_DATA TO PROCESS_
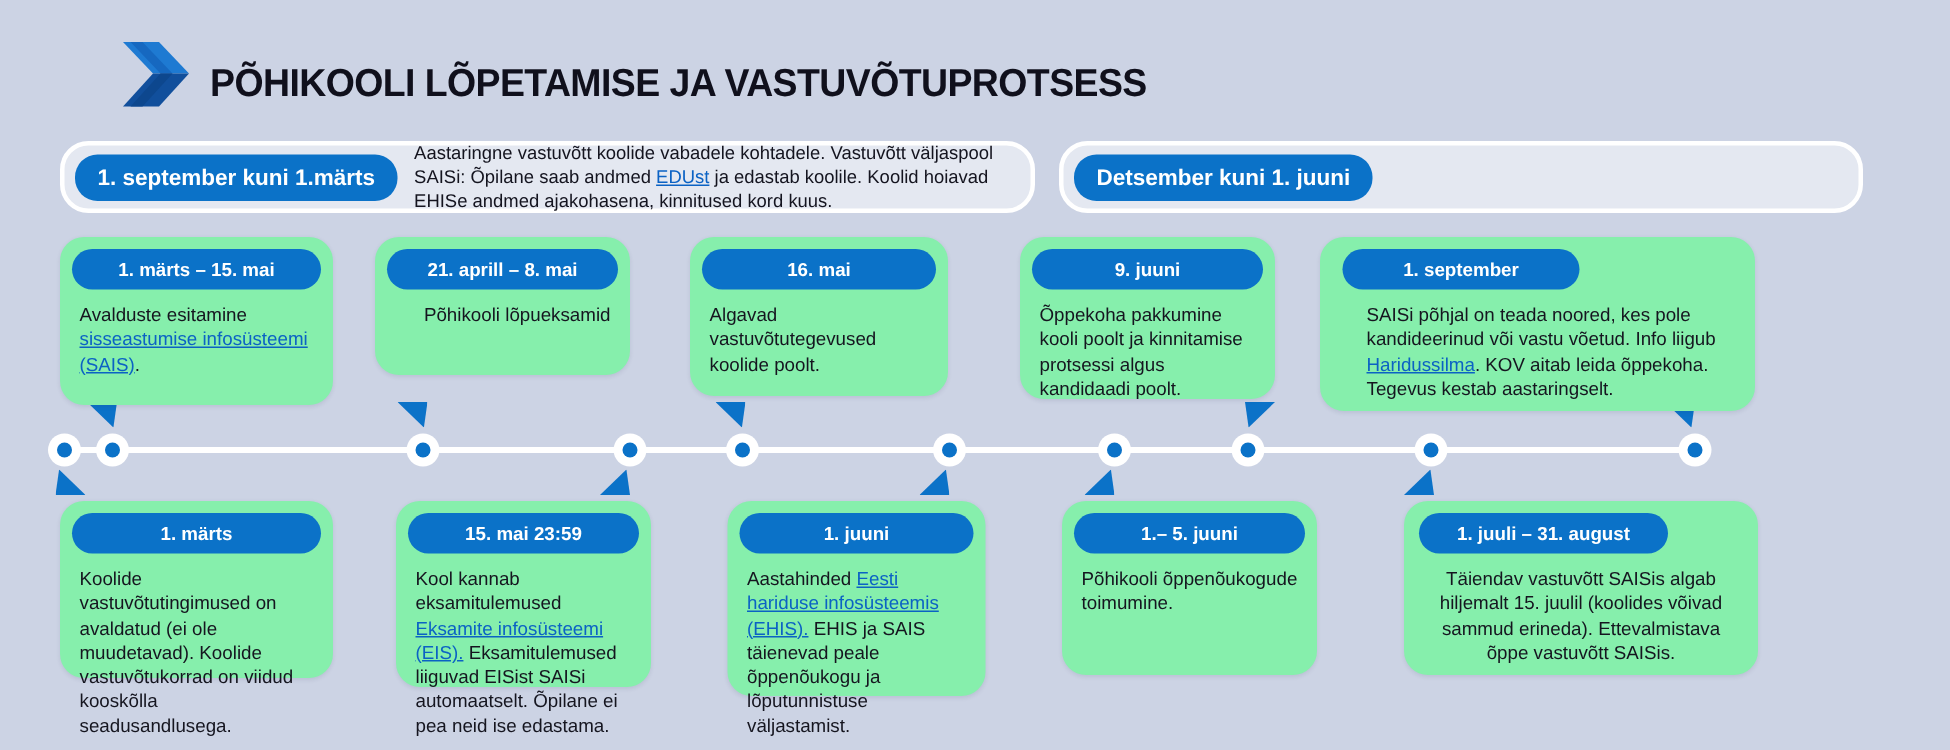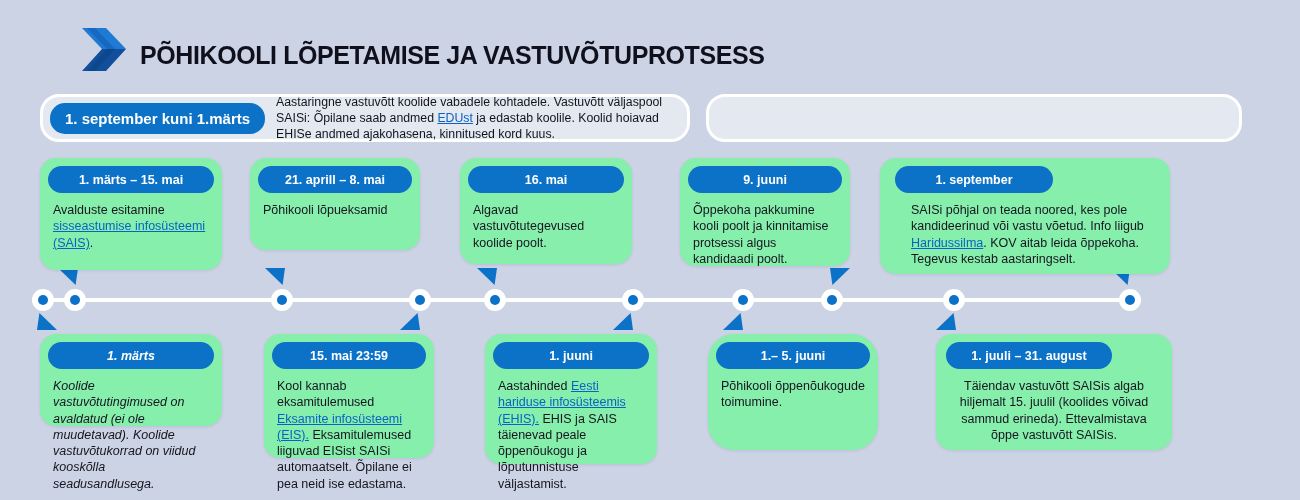--- a/index.html
+++ b/index.html
@@ -84,6 +84,7 @@
   </div>
 
   <div class="banner" style="left:706px;top:94px;width:536px;">
+    <div class="banner-pill">Detsember kuni 1. juuni</div>
   </div>
 
   <div class="tl-line"></div>

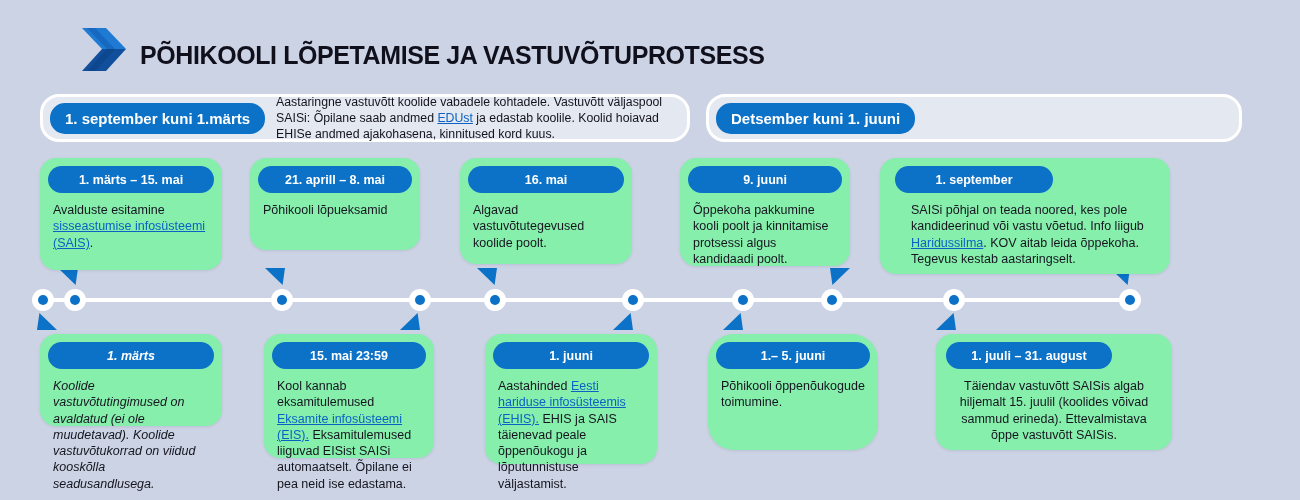--- a/index.html
+++ b/index.html
@@ -139,7 +139,7 @@
     <div class="card-body"><span>Avalduste esitamine </span><a class="link" href="#">sisseastumise infosüsteemi (SAIS)</a><span>.</span></div>
   </div>
 
-  <div class="card" style="left: 250px; top: 158px; width: 170px; height: 92px;">
+  <div class="card" style="left: 250px; top: 158px; width: 170px; height: 92px; text-align: right;">
     <div class="pill" style="width: calc(100% - 16px);">21. aprill – 8. mai</div>
     <div class="card-body"><span>Põhikooli lõpueksamid</span></div>
   </div>

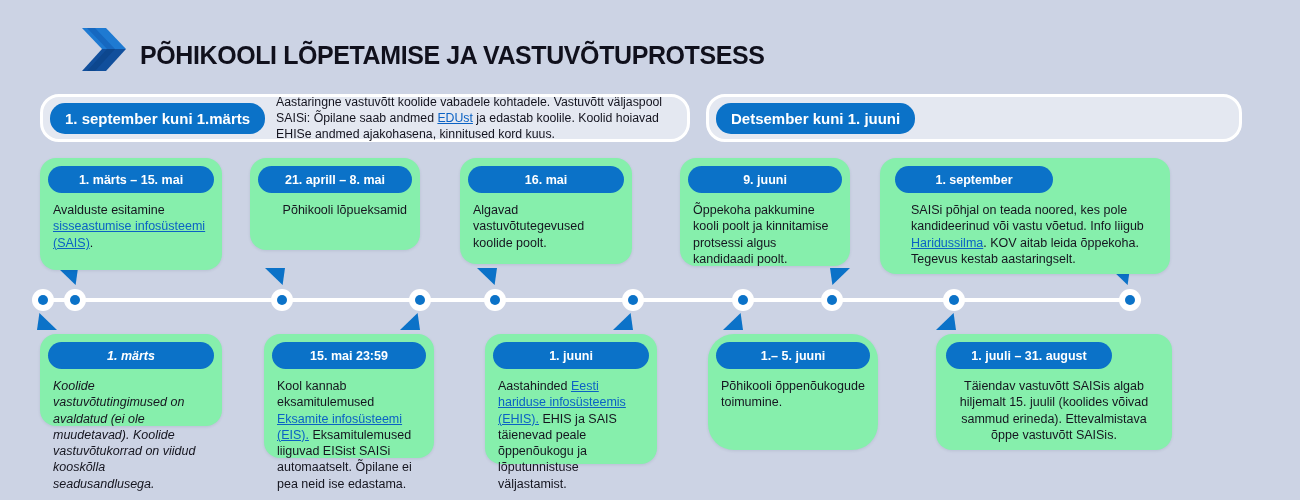--- a/index.html
+++ b/index.html
@@ -159,7 +159,7 @@
     <div class="card-body"><span>SAISi põhjal on teada noored, kes pole kandideerinud või vastu võetud. Info liigub </span><a class="link" href="#">Haridussilma</a><span>. KOV aitab leida õppekoha. Tegevus kestab aastaringselt.</span></div>
   </div>
 
-  <div class="card" style="left: 40px; top: 334px; width: 182px; height: 92px; font-style: italic;">
+  <div class="card" style="left: 40px; top: 334px; width: 182px; height: 118px;">
     <div class="pill" style="width: calc(100% - 16px);">1. märts</div>
     <div class="card-body"><span>Koolide vastuvõtutingimused on avaldatud (ei ole muudetavad). Koolide vastuvõtukorrad on viidud kooskõlla seadusandlusega.</span></div>
   </div>

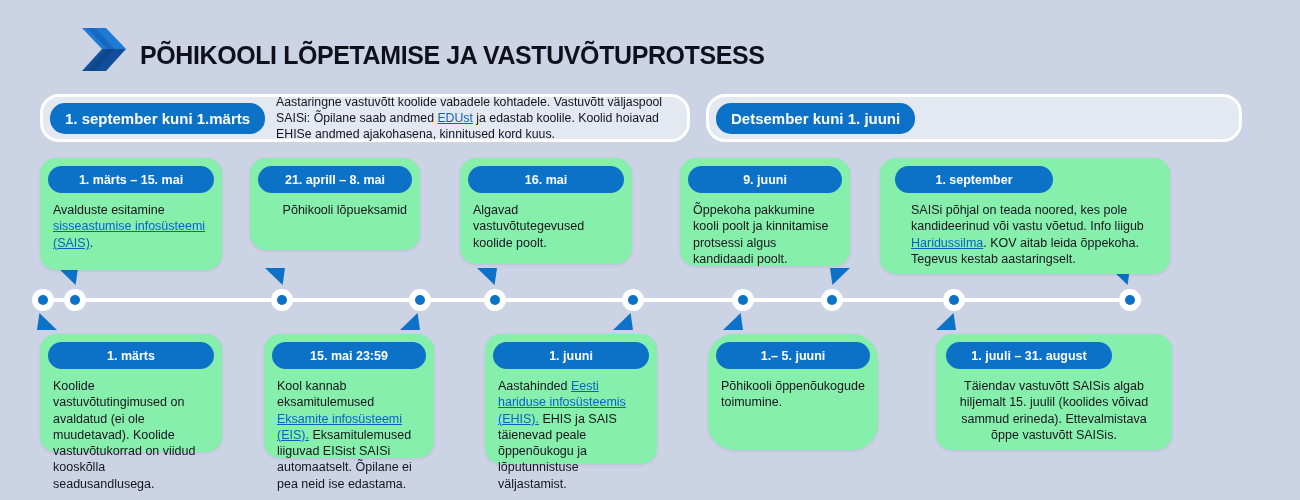--- a/index.html
+++ b/index.html
@@ -174,7 +174,7 @@
     <div class="card-body"><span>Aastahinded </span><a class="link" href="#">Eesti hariduse infosüsteemis (EHIS).</a><span> EHIS ja SAIS täienevad peale õppenõukogu ja lõputunnistuse väljastamist.</span></div>
   </div>
 
-  <div class="card" style="left: 708px; top: 334px; width: 170px; height: 116px; border-radius: 26px;">
+  <div class="card" style="left: 708px; top: 334px; width: 170px; height: 116px;">
     <div class="pill" style="width: calc(100% - 16px);">1.– 5. juuni</div>
     <div class="card-body"><span>Põhikooli õppenõukogude toimumine.</span></div>
   </div>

_ACTION ITEM_
For each line in the material above that contains the string "calc", make a copy.

_SOLUTION TO THE PROBLEM_
     <div class="pill" style="width: calc(100% - 16px);">21. aprill – 8. mai</div>
     <div class="pill" style="width: calc(100% - 16px);">1. märts</div>
     <div class="pill" style="width: calc(100% - 16px);">1.– 5. juuni</div>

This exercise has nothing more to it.